* **BRIEF**
Only a number is expected: how many lines in the data below contain the word "Flag".

[[ DATA SUPPLIED, beginning ]]

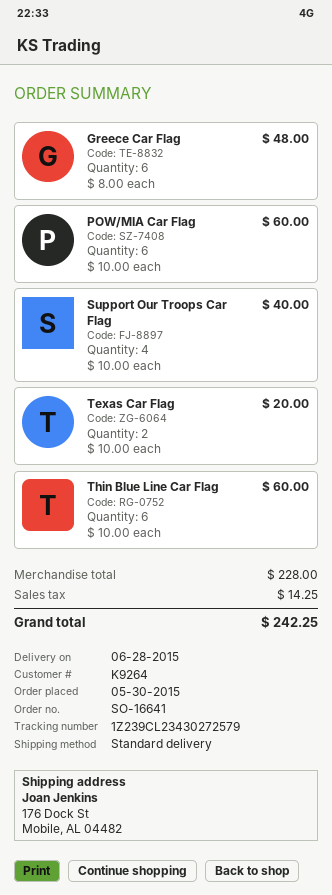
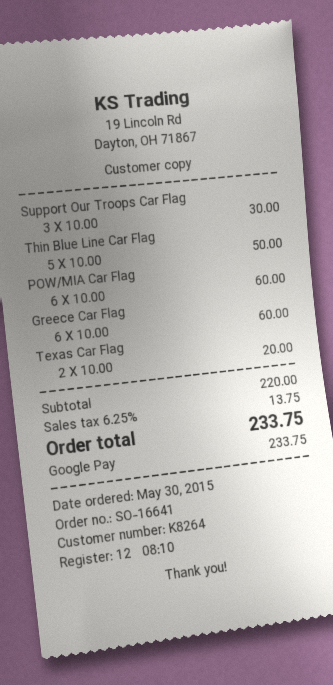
customer number: K9264 -> K8264
Greece Car Flag: 6 x 8.00 = 48.00 -> 6 x 10.00 = 60.00
Support Our Troops Car Flag: 4 x 10.00 = 40.00 -> 3 x 10.00 = 30.00
Thin Blue Line Car Flag: 6 x 10.00 = 60.00 -> 5 x 10.00 = 50.00
subtotal: 228.00 -> 220.00
tax: 14.25 -> 13.75
total: 242.25 -> 233.75

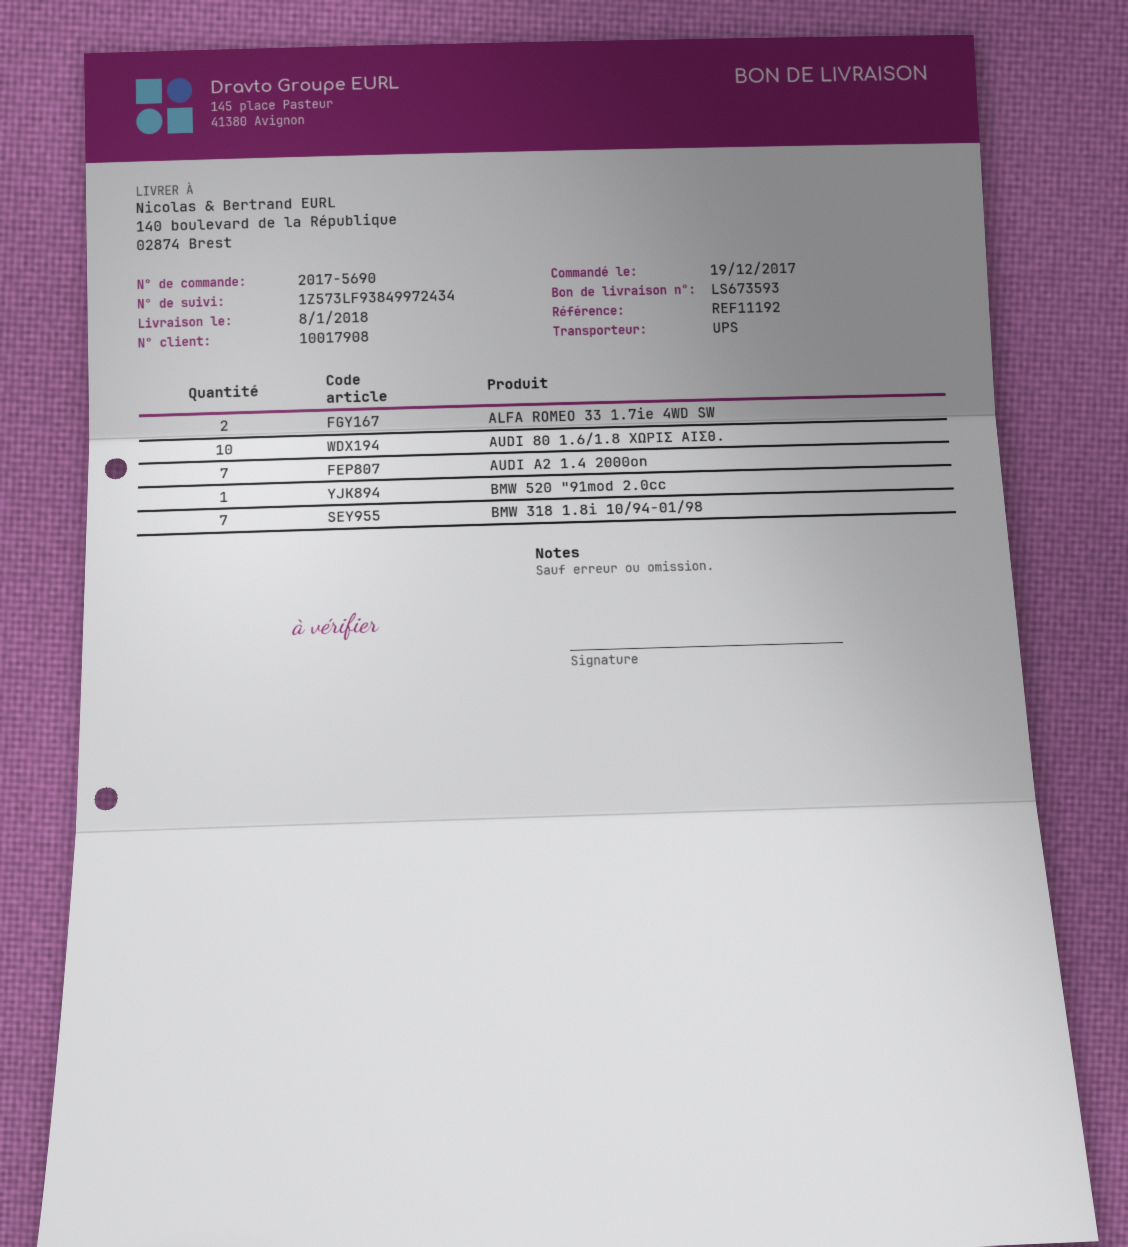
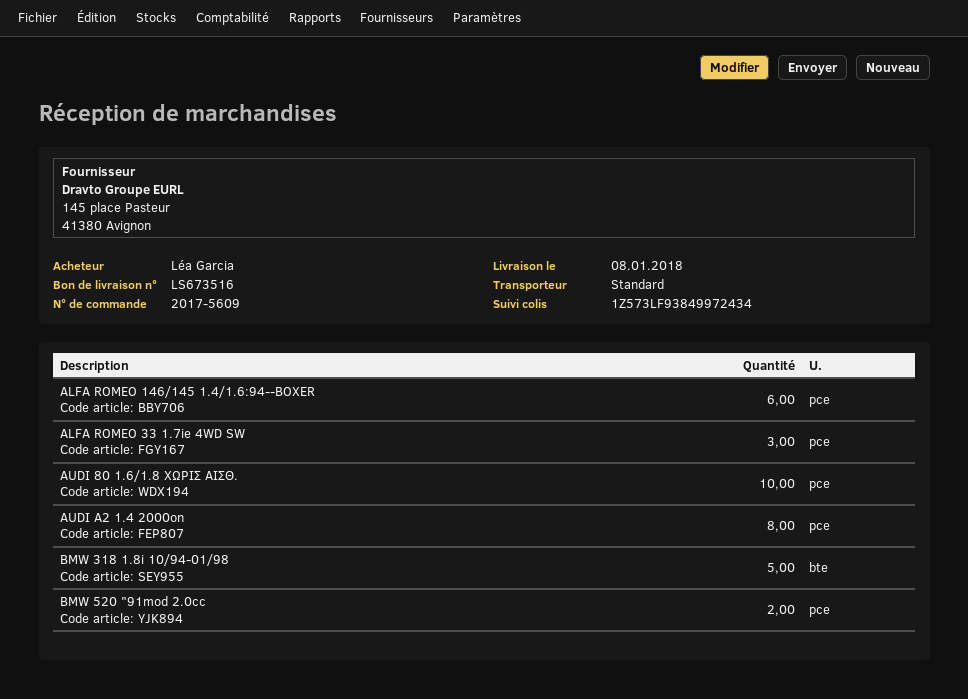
order number: 2017-5690 -> 2017-5609
delivery note number: LS673593 -> LS673516
shipping method: UPS -> standard
ALFA ROMEO 33 1.7ie 4WD SW: 2 -> 3
AUDI A2 1.4 2000on: 7 -> 8
BMW 520 "91mod 2.0cc: 1 -> 2
BMW 318 1.8i 10/94-01/98: 7 -> 5
ALFA ROMEO 146/145 1.4/1.6:94--BOXER: none -> 6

[[ DATA SUPPLIED, end ]]

* **OUTPUT OF THE EXERCISE**
3